See Him there, by the light of the full Passover moon. He tosses and twists, His face grinding in the dirt as He prays. Like a cluster of grapes, crushed in the winepress, He is crushed in the winepress of prayer and the blood of His heart squeezes out. Such groans and cries are beyond our comprehension, for He is praying about the Father’s Cup. F.W. Krummacher explains what was in that Cup:
In the cup was the entire curse of the inviolable law, all the horrors of conscious guilt, all the terrors of Satan’s fiercest temptations, and all the sufferings which can befall both body and soul. It contained likewise the dreadful ingredients of abandonment by God, infernal agony and a bloody death, to which the curse was attached—all to be endured while surrounded by the powers of darkness.

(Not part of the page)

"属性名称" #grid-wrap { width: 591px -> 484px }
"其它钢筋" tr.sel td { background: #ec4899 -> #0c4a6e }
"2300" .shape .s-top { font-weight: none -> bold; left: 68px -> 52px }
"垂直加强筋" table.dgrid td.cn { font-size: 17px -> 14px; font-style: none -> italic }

Do you see why Jesus wrestles in such agony in prayer, His face smeared and His robe drenched with blood? He is looking into that Cup.
Remember the profound sermon of Jonathan Edwards, who said, “God first brought him and set him at the mouth of the furnace that he might look in and stand and view its fierce and raging flames.” God did this, said Edwards, so “that he might see where he was going and might voluntarily enter into it and bear it for sinners.”

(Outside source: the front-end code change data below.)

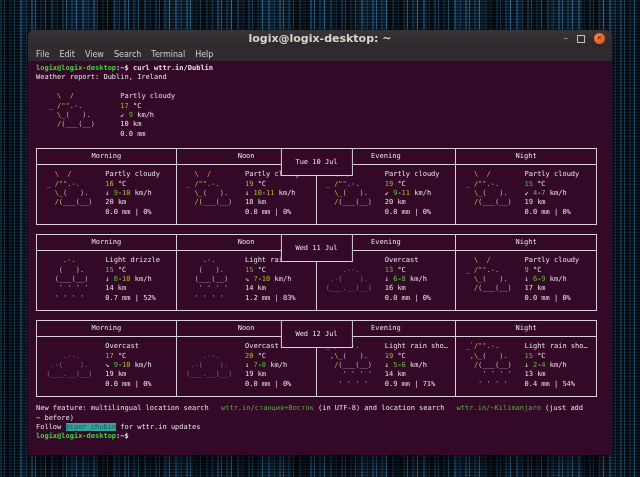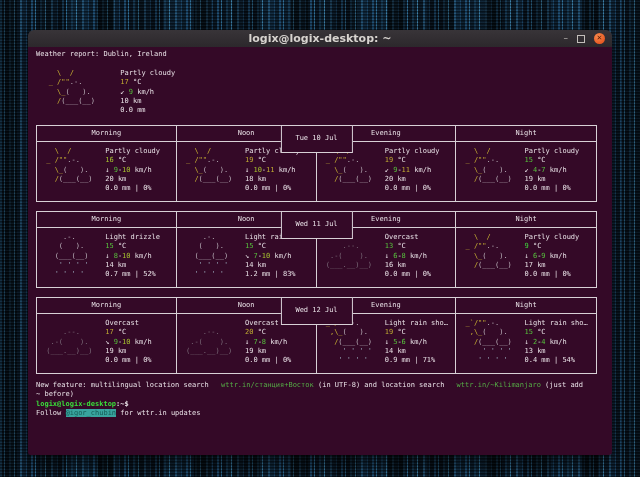"File" div.menubar { html: none -> <div> <span>File</span> <span>Edit</span> <span>View</span> <span>Search</span> <span>Terminal</span> <span>Help</span> </div> }
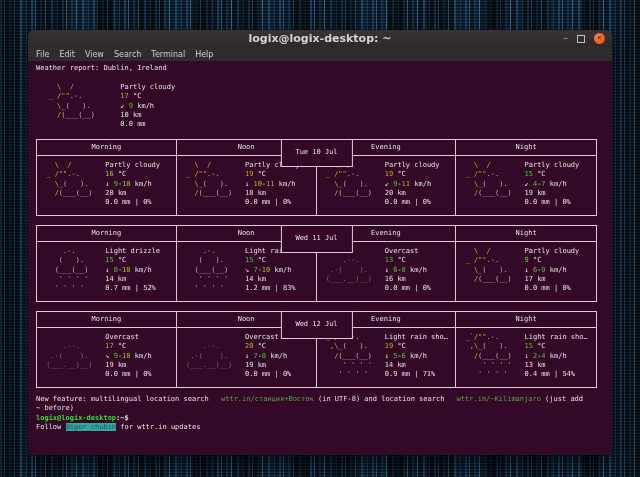"logix@logix-desktop:~$ curl" div.t-line { html: none -> <div><span>logix@logix-desktop</span><span>:~$</span><span> curl wttr.in/Dublin</span></div> }
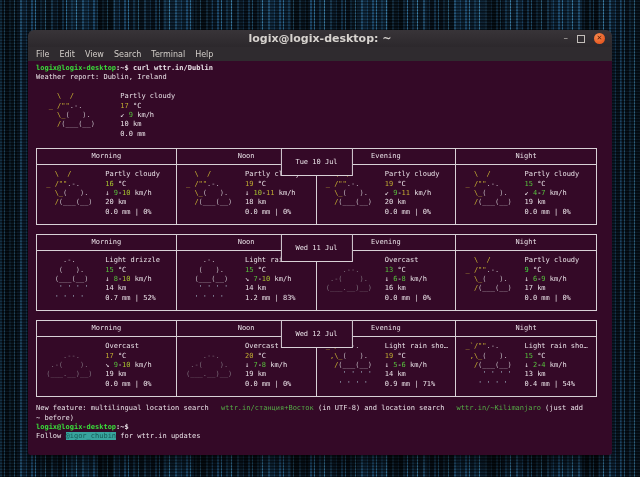"logix@logix-desktop:~$" div.t-line { order: before "Follow @igor_chubin for wttr.in updates" -> after "Follow @igor_chubin for wttr.in updates" }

Yes, Jesus sees what He will face in just a few hours. He knows the prophetic pictures and types of the Old Testament, and He knows He was born to fulfill those prophecies. Already He can feel the heat of the flames coming closer as He sees the hot liquid sulfur in the Father’s Cup.
He sees himself becoming the burning bush, as Jonathan Edwards said, “The bush burning with fire represented the sufferings of Christ in the fire of God’s wrath. It burned and was not consumed; so Christ, though he suffered extremely, yet perished not but overcame at last and rose from his sufferings.”
He sees himself as the burnt offering on the altar, with the fire of God’s judgment burning down from heaven. He also sees himself as the sin offering, which was burned outside the camp (see Heb. 13:12). Most of all, He sees himself as the Passover Lamb, “roasted,” in the flames of God’s wrath (see Ex. 12:8-10).
Surely He must be thinking about the words of the youngest son in the Passover meal: “Father, why is it that on all other nights we eat meat roasted, stewed or boiled, but on this night, why only ROASTED meat?” Only God would know the full extent of this answer, for He was to become the Lamb of God—not stewed or boiled—but ROASTED over the flames of wrath.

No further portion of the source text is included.